Montgomery County's Vanguard-SEI strategy celebrates Year One

Montgomery County's elected commissioners chairman, Josh Shapiro, is celebrating the county's first one-year investment returns since ditching its old-style private money managers and their fees and hiring low-fee Malvern-based Vanguard stock and bond index funds and Oaks-based SEI "alternative investment" managers to run the county pension fund.

Montco's returns for the year ended June 30, after paying fees: 16.23%. Vs. the fund's "portfolio specific market benchmark," which returned 15.9%. That's double the pension's "actuarial earning assumption" target of 7.5% a year, thanks mostly to the bull market in stocks. Though it's still below the recent surge in the U.S. stock market.

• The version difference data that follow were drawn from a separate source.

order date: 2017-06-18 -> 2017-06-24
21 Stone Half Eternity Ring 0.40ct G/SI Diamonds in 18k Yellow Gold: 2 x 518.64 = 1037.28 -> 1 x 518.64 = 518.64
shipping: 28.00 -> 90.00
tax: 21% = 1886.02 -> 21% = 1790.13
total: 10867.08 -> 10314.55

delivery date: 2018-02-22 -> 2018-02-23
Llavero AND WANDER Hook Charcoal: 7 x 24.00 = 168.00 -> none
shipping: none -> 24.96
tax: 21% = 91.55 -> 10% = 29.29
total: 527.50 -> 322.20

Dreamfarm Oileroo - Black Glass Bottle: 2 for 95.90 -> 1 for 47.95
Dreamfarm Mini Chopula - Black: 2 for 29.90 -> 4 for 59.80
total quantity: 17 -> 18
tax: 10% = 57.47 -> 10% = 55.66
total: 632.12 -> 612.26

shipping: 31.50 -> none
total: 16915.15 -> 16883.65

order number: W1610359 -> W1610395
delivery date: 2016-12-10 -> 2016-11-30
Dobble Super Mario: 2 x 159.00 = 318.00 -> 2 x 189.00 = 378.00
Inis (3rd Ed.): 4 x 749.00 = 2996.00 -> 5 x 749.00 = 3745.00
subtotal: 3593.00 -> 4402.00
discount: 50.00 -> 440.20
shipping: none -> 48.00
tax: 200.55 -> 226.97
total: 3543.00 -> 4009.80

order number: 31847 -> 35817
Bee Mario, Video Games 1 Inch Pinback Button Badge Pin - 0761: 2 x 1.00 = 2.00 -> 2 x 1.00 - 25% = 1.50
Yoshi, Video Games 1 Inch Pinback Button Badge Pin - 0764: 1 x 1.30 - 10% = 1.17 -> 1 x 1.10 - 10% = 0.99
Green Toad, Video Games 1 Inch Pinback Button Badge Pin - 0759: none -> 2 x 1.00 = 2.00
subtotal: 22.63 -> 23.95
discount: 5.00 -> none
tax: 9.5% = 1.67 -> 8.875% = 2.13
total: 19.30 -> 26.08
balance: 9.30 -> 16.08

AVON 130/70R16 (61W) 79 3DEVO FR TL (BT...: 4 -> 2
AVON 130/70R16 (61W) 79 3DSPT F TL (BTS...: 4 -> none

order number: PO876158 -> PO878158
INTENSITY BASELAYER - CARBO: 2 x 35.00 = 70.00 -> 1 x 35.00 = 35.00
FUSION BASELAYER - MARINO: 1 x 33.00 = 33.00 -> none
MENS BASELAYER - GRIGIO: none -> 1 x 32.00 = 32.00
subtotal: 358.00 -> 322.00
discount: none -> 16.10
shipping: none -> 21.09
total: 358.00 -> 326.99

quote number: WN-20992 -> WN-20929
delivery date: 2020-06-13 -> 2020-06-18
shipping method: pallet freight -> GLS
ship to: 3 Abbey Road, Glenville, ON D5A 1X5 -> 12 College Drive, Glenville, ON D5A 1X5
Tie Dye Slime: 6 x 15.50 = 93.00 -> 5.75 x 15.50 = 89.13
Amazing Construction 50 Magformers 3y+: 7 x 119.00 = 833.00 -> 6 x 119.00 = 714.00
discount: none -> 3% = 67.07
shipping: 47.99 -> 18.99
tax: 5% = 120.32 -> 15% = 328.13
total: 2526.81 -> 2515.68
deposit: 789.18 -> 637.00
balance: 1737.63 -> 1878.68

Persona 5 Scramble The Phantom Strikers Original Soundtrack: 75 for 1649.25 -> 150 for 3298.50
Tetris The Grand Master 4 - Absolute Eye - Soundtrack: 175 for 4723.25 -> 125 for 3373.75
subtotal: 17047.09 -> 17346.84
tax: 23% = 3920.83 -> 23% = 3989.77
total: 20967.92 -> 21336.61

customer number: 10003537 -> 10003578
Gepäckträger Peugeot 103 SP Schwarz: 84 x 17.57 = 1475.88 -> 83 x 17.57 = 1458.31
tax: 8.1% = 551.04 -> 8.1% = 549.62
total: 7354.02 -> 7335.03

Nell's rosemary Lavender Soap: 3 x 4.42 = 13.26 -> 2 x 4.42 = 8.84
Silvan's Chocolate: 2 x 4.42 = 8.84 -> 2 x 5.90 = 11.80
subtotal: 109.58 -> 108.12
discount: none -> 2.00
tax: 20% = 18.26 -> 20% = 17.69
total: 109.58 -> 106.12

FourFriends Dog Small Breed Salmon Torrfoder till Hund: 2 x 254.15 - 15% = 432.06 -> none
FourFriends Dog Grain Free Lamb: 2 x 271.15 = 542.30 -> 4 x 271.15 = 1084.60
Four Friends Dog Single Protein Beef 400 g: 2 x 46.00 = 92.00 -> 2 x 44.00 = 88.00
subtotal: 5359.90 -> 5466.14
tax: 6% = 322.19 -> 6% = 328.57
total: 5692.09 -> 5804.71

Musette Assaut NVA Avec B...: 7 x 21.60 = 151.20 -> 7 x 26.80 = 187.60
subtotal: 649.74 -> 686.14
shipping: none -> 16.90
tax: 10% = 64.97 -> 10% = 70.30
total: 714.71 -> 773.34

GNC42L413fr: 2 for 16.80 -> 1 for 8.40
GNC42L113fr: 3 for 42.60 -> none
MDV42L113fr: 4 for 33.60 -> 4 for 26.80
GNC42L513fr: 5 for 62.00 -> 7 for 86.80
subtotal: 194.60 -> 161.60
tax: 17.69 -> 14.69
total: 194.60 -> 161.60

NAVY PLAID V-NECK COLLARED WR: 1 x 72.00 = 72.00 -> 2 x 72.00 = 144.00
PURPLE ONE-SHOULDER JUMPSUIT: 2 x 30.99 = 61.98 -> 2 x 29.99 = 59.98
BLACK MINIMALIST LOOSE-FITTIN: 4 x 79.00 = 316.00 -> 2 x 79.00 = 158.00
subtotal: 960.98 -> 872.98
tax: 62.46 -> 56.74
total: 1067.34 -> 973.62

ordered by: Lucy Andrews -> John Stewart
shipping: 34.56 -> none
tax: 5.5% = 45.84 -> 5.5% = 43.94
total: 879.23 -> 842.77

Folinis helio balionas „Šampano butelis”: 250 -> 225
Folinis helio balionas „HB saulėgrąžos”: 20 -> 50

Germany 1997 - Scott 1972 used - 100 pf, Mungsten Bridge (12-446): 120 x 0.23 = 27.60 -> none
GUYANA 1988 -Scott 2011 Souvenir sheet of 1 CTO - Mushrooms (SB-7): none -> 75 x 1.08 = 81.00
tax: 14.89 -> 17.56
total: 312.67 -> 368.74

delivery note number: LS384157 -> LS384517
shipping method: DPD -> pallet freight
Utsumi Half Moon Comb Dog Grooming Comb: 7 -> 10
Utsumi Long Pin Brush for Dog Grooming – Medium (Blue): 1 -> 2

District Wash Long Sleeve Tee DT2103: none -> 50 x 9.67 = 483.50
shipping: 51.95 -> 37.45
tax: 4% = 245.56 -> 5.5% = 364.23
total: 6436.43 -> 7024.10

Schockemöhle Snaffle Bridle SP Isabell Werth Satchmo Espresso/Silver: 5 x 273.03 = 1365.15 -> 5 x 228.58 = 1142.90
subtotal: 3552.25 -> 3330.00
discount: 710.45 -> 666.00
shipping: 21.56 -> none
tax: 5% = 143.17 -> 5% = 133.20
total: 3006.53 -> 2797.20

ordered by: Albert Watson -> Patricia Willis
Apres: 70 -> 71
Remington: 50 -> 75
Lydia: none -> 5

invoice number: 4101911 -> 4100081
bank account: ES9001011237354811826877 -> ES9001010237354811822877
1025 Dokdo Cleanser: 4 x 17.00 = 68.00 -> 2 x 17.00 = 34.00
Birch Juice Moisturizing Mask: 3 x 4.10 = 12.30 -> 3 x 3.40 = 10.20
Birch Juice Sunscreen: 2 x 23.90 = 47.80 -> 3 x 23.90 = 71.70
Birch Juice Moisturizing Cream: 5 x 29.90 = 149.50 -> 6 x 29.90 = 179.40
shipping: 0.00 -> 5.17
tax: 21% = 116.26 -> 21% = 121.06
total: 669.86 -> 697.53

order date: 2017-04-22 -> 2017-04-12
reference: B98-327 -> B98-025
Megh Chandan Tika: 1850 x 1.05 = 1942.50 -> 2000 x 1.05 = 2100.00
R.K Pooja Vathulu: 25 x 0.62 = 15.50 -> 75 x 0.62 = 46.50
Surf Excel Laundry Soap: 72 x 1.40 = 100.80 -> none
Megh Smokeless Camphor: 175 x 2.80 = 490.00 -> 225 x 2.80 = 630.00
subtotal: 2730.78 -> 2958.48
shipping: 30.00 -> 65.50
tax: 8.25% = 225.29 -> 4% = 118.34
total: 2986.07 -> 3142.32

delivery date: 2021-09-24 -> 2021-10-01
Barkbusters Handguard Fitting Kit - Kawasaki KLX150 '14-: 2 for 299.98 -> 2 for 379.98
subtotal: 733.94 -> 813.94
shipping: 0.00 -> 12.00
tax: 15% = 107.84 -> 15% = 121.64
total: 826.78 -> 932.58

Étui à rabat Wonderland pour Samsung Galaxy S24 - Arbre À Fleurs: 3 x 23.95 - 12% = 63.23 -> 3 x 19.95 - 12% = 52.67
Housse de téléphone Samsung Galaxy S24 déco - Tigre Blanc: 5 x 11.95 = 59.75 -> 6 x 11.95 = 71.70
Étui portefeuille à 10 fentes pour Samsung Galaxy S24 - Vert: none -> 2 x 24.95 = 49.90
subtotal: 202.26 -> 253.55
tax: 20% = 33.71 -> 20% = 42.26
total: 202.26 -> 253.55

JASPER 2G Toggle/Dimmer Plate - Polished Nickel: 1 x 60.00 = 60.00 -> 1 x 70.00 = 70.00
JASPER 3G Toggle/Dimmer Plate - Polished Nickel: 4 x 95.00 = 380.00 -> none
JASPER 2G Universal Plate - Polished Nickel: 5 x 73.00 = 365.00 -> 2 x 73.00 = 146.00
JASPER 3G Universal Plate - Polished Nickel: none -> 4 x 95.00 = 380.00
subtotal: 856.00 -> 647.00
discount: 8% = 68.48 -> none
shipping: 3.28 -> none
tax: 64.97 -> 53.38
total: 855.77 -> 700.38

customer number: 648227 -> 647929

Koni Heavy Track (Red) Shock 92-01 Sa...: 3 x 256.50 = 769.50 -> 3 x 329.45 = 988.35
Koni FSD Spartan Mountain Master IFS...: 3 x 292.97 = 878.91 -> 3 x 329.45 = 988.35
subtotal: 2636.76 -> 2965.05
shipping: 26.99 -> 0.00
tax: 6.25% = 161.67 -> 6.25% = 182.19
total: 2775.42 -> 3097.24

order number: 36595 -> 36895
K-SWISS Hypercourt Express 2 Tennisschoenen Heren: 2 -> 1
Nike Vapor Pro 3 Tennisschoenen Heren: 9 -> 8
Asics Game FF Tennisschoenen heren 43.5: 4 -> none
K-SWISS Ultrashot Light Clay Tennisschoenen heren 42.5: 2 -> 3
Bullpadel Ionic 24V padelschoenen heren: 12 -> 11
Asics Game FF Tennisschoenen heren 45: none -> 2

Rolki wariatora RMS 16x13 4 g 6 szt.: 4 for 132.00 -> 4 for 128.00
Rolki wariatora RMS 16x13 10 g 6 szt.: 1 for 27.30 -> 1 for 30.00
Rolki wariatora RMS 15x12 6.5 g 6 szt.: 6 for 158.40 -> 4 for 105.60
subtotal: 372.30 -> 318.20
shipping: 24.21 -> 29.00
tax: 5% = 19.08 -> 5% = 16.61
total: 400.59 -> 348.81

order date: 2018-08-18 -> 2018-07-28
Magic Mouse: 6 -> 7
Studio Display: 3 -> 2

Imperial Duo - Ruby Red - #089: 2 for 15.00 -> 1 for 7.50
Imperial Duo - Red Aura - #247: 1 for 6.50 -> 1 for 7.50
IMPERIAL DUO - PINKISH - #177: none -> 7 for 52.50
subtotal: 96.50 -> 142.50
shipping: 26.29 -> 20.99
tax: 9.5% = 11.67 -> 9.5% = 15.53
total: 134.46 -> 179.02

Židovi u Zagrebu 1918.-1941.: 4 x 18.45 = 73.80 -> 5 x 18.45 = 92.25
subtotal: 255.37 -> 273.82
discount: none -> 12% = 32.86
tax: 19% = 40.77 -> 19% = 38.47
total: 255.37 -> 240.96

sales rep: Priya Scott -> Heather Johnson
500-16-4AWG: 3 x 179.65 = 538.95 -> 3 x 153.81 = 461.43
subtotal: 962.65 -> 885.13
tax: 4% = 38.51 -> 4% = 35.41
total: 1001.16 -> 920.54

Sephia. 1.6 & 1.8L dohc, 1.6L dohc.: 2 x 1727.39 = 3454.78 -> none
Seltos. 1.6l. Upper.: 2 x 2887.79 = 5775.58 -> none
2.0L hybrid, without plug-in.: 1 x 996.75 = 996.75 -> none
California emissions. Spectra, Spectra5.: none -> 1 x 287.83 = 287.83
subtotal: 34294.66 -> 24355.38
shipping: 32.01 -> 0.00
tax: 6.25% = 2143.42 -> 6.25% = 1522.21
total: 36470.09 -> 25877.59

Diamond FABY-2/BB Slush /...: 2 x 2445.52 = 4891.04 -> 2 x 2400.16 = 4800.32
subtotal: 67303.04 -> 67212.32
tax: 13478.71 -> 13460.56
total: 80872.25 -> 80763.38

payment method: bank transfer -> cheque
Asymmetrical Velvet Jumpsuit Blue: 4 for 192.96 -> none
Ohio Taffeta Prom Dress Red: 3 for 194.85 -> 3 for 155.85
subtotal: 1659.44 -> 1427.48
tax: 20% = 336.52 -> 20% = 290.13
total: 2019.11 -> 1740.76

Philadelphia's city pension plan, by comparison, reported 15.6% during the same period, beating its own benchmark of 13.64%. Read Philly's results here. Unlike Montco, Philly resembles the larger Pennsylvania state workers (SERS), state teachers (PSERS) and New Jersey public pension plans in mixing stocks and bonds with a lot of hand-picked buyout, venture, real estate, energy, junk-bond or hedge-fund managers. The results, net of fees, weren't too different, this year.

Here's the breakdown between the 90% of Montco pension investments indexed by Vanguard and the 10% managed by SEI:
   Vanguard U.S. and foreign stocks and bonds: 16.4%; which passed the fund's benchmark target of 16.04%.
   SEI alternative investments: 16.23%; vs. benchmark 15.9%.

Montco reports a reduction in money management fees from 44 basis points (0.0044%, about $2.1 million) to a little under 18 basis points (0.0018%, approx. $880,000) since it dropped its list of private managers for Vanguard and SEI. Which Shapiro figures is like a savings of $1.2 million. Though if private managers made a lot more money for the pension funds, they could argue they are worth much higher fees, no? 

I'd compare this to the much more complex Philadelphia, Pennsylvania and New Jersey pension funds, with all their real estate, buyout, venture, junk debt and hedge fund billions. But they haven't reported their returns for the year yet. More later.